Date, Time and Location: Monday 9th of July, 4-5pm, Main Auditorium, Australian Resources Research Centre (ARRC), 26 Dick Perry Ave, Kensington WA 6151
High quality drinking water can be produced with membrane filtration processes like reverse osmosis (RO) and nanofiltration (NF). As the global demand for fresh clean water is increasing, these membrane technologies are increasingly important.
One of the most serious problems in RO/NF applications is biofouling – excessive growth of biomass – affecting the performance of RO/NF systems. This can be due to the increase in pressure drop across membrane elements, the decrease in membrane permeability or increase in salt passage.

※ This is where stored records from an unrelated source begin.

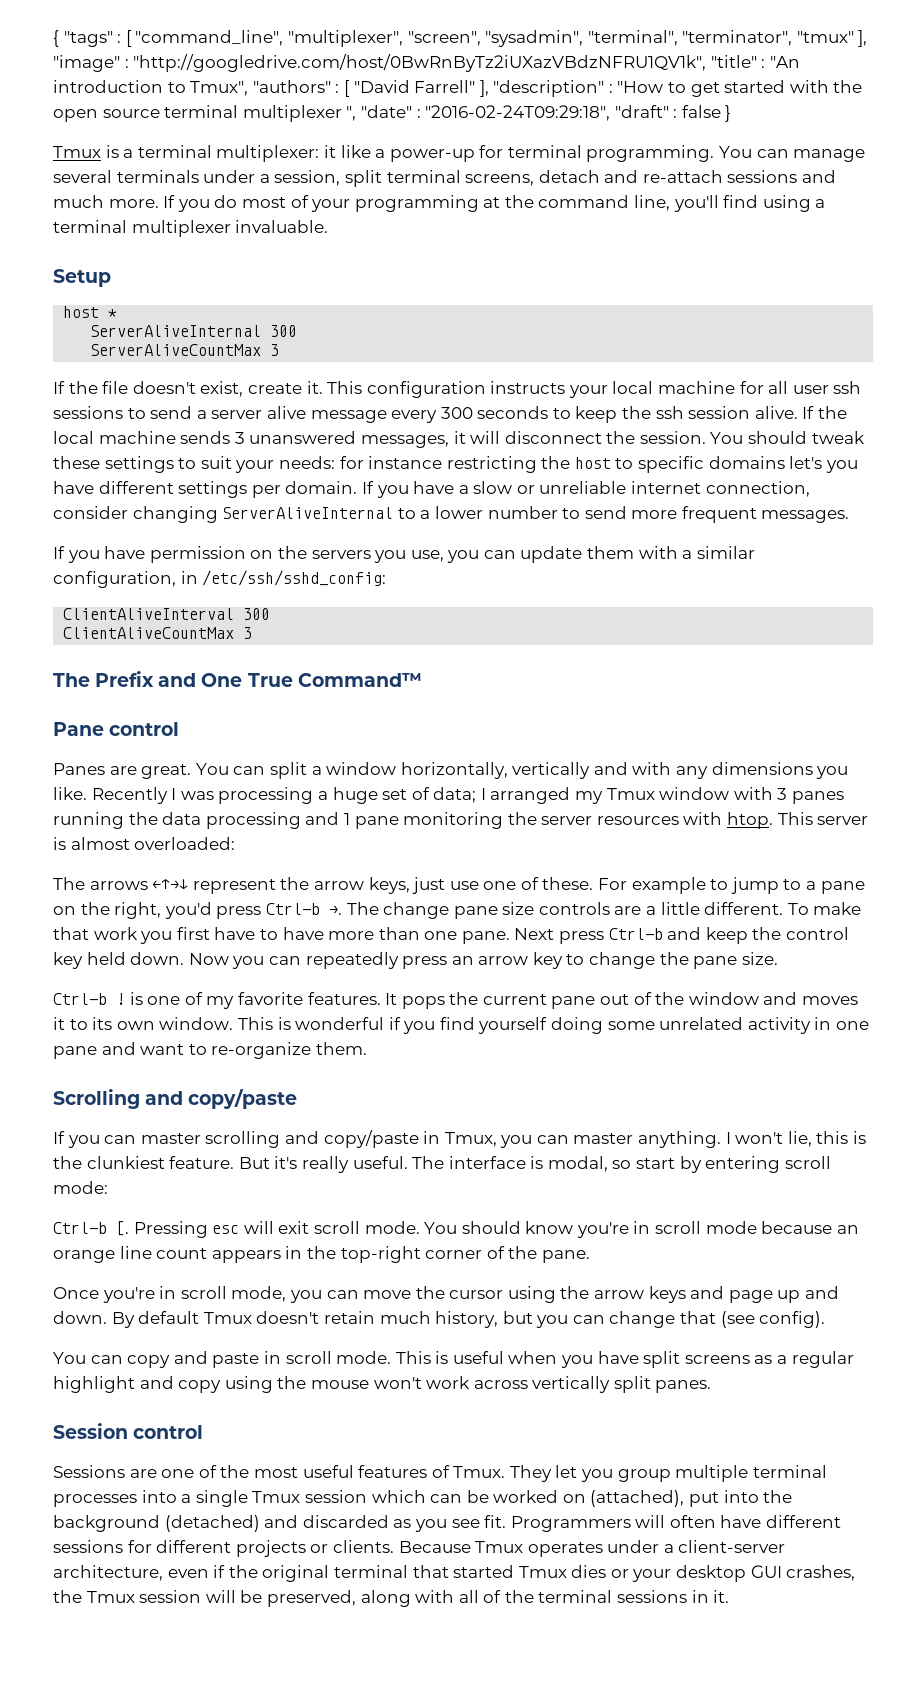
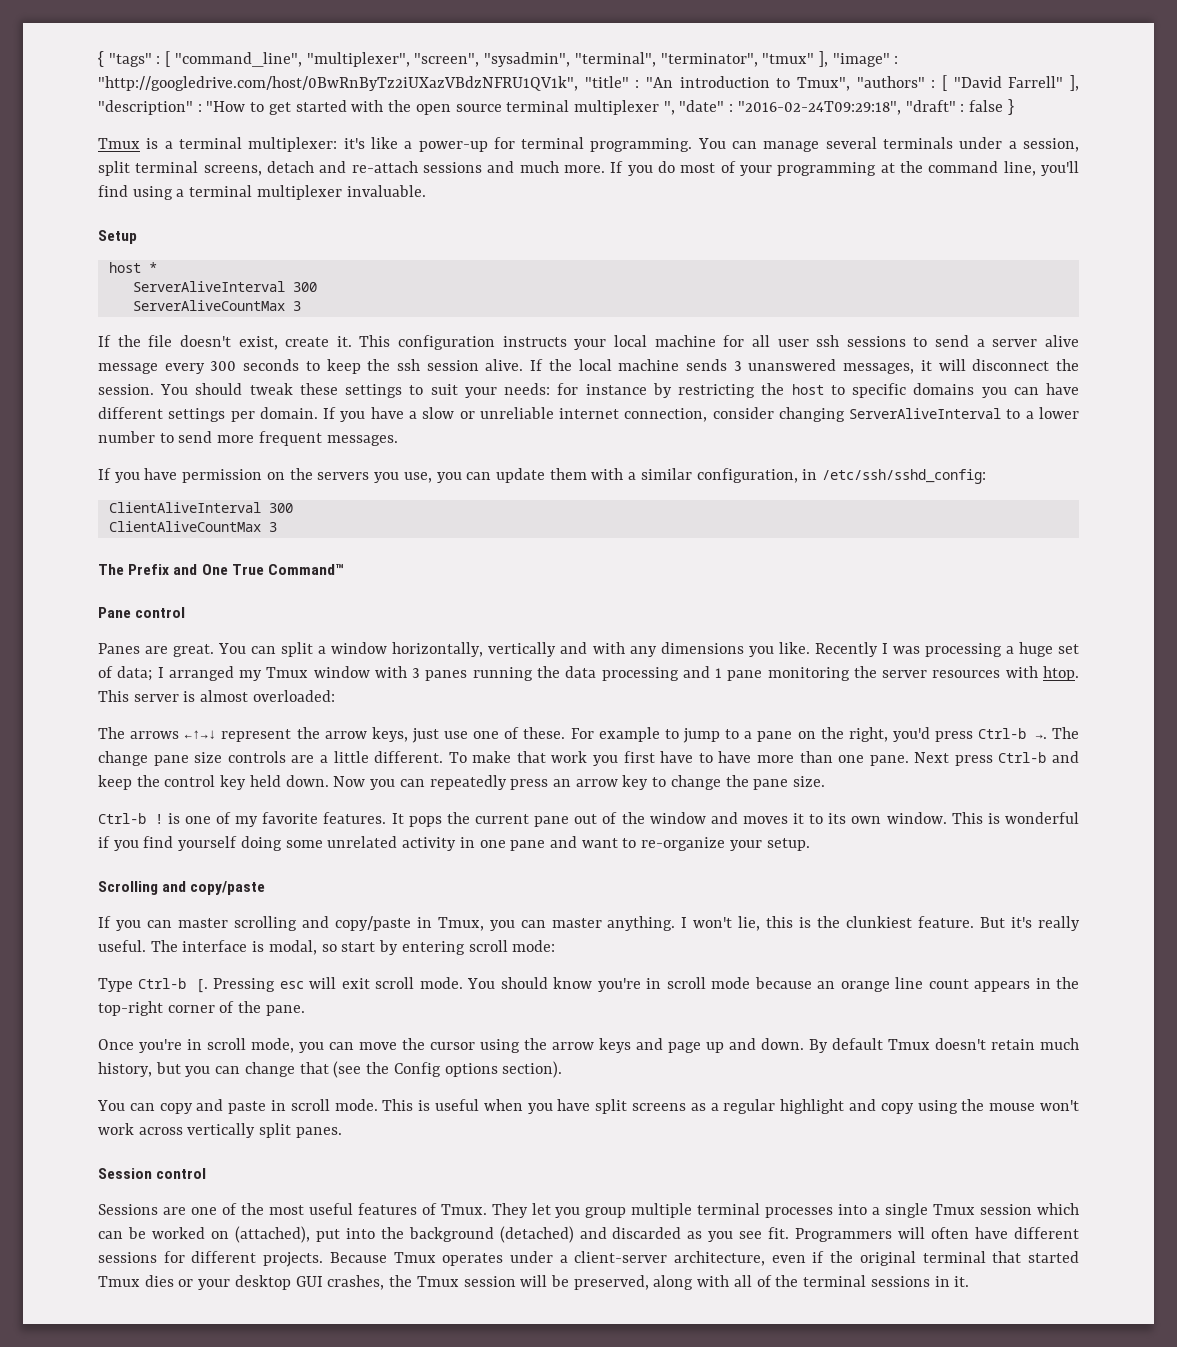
- Tmux is a terminal multiplexer: it like a power-up for terminal programming.
+ Tmux is a terminal multiplexer: it's like a power-up for terminal programming.
- ServerAliveInternal 300
+ ServerAliveInterval 300
- You should tweak these settings to suit your needs: for instance restricting the host to specific domains let's you have different settings per domain.
+ You should tweak these settings to suit your needs: for instance by restricting the host to specific domains you can have different settings per domain.
- If you have a slow or unreliable internet connection, consider changing ServerAliveInternal to a lower number to send more frequent messages.
+ If you have a slow or unreliable internet connection, consider changing ServerAliveInterval to a lower number to send more frequent messages.
- This is wonderful if you find yourself doing some unrelated activity in one pane and want to re-organize them.
+ This is wonderful if you find yourself doing some unrelated activity in one pane and want to re-organize your setup.
- Ctrl-b [.
+ Type Ctrl-b [.
- By default Tmux doesn't retain much history, but you can change that (see config).
+ By default Tmux doesn't retain much history, but you can change that (see the Config options section).
- Programmers will often have different sessions for different projects or clients.
+ Programmers will often have different sessions for different projects.

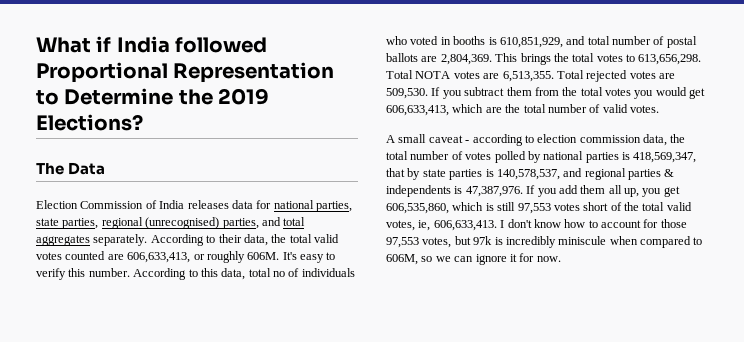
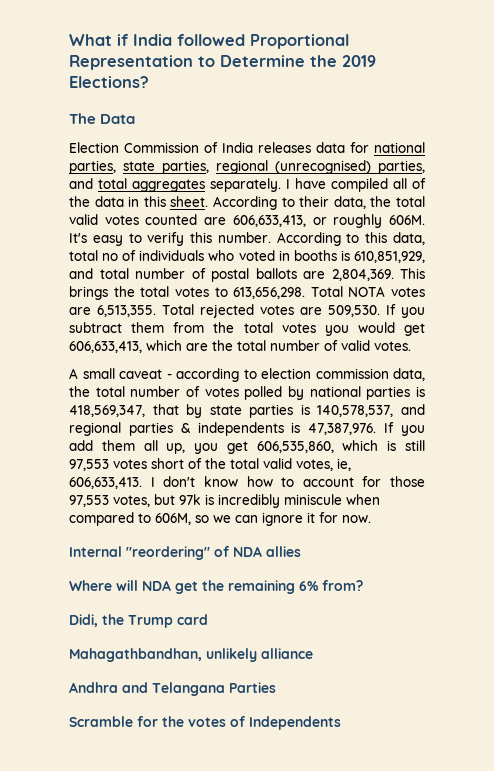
+ I have compiled all of the data in this sheet.
+ Internal "reordering" of NDA allies
+ Where will NDA get the remaining 6% from?
+ Didi, the Trump card
+ Mahagathbandhan, unlikely alliance
+ Andhra and Telangana Parties
+ Scramble for the votes of Independents

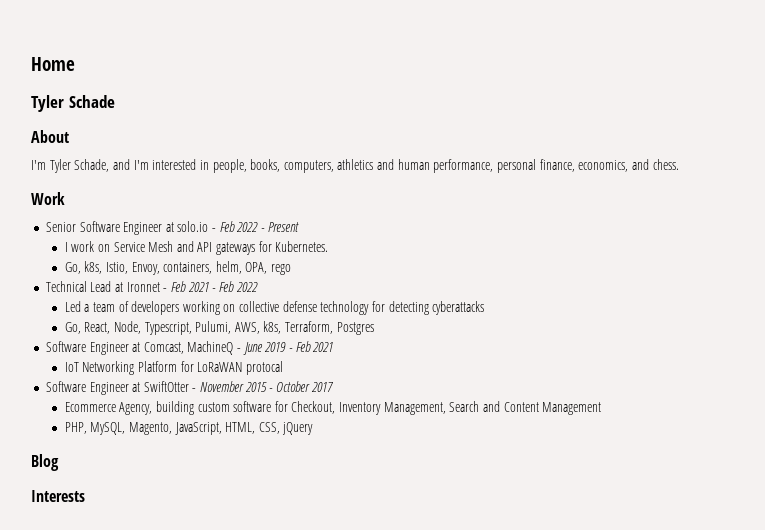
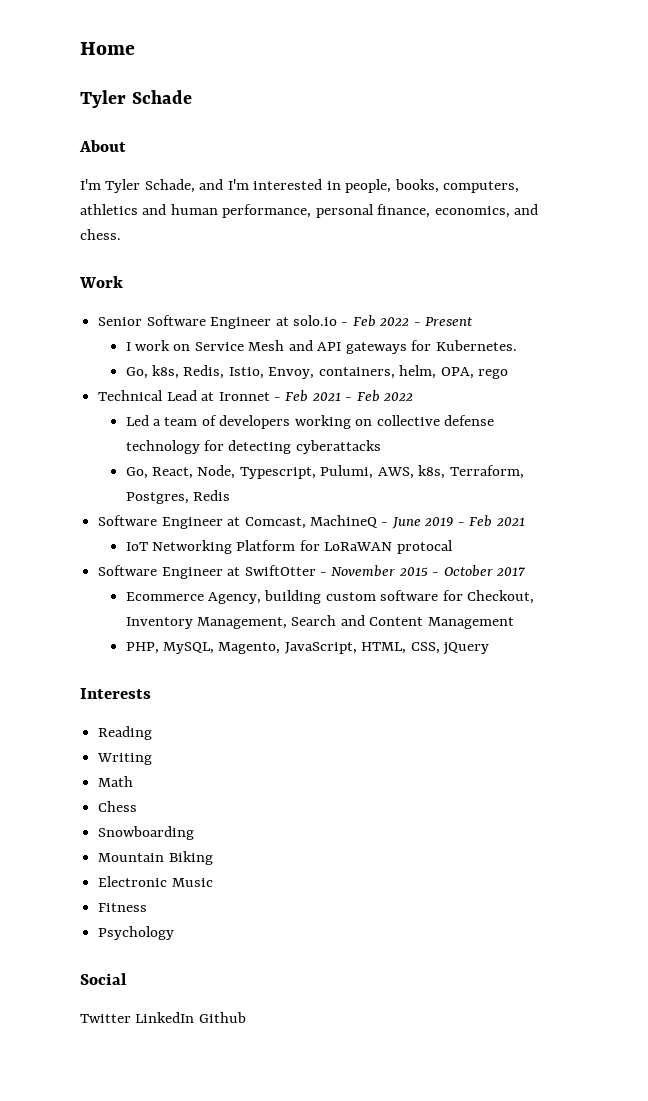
- Go, k8s, Istio, Envoy, containers, helm, OPA, rego
+ Go, k8s, Redis, Istio, Envoy, containers, helm, OPA, rego
- Go, React, Node, Typescript, Pulumi, AWS, k8s, Terraform, Postgres
+ Go, React, Node, Typescript, Pulumi, AWS, k8s, Terraform, Postgres, Redis
- Blog
  Interests
+ Reading
+ Writing
+ Math
+ Chess
+ Snowboarding
+ Mountain Biking
+ Electronic Music
+ Fitness
+ Psychology
+ Social
+ Twitter LinkedIn Github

These phenomena result in the need to increase the feed pressure to maintain constant production and to clean the membranes chemically.
The presentation contains (i) an overview of new tools to monitor and characterize biofouling: fouling simulator development, sensitive pressure drop measurements, MRI and imaging and three-dimensional numerical modelling to simulate biofouling, and (ii) new insights derived with these tools, pilot and full-scale RO/NF installation studies, and (iii) new potential biofouling control strategies.
Professor Johannes Vrouwenvelder is the Director of the Water Desalination and Reuse Center, Environmental Science and Engineering, at King Abdullah University of Science and Technology. He studies microbiological and process technological aspects of water treatment and transport. This includes fouling control of membrane systems and cooling towers, and sensors and tools for biofouling/biofilm monitoring and rapid sensitive microbial water quality monitoring. Additionally, Professor Vrouwenvelder performs numerical modelling of fouling and water treatment system performance, and studies the dynamics of the microbial ecology of water distribution systems.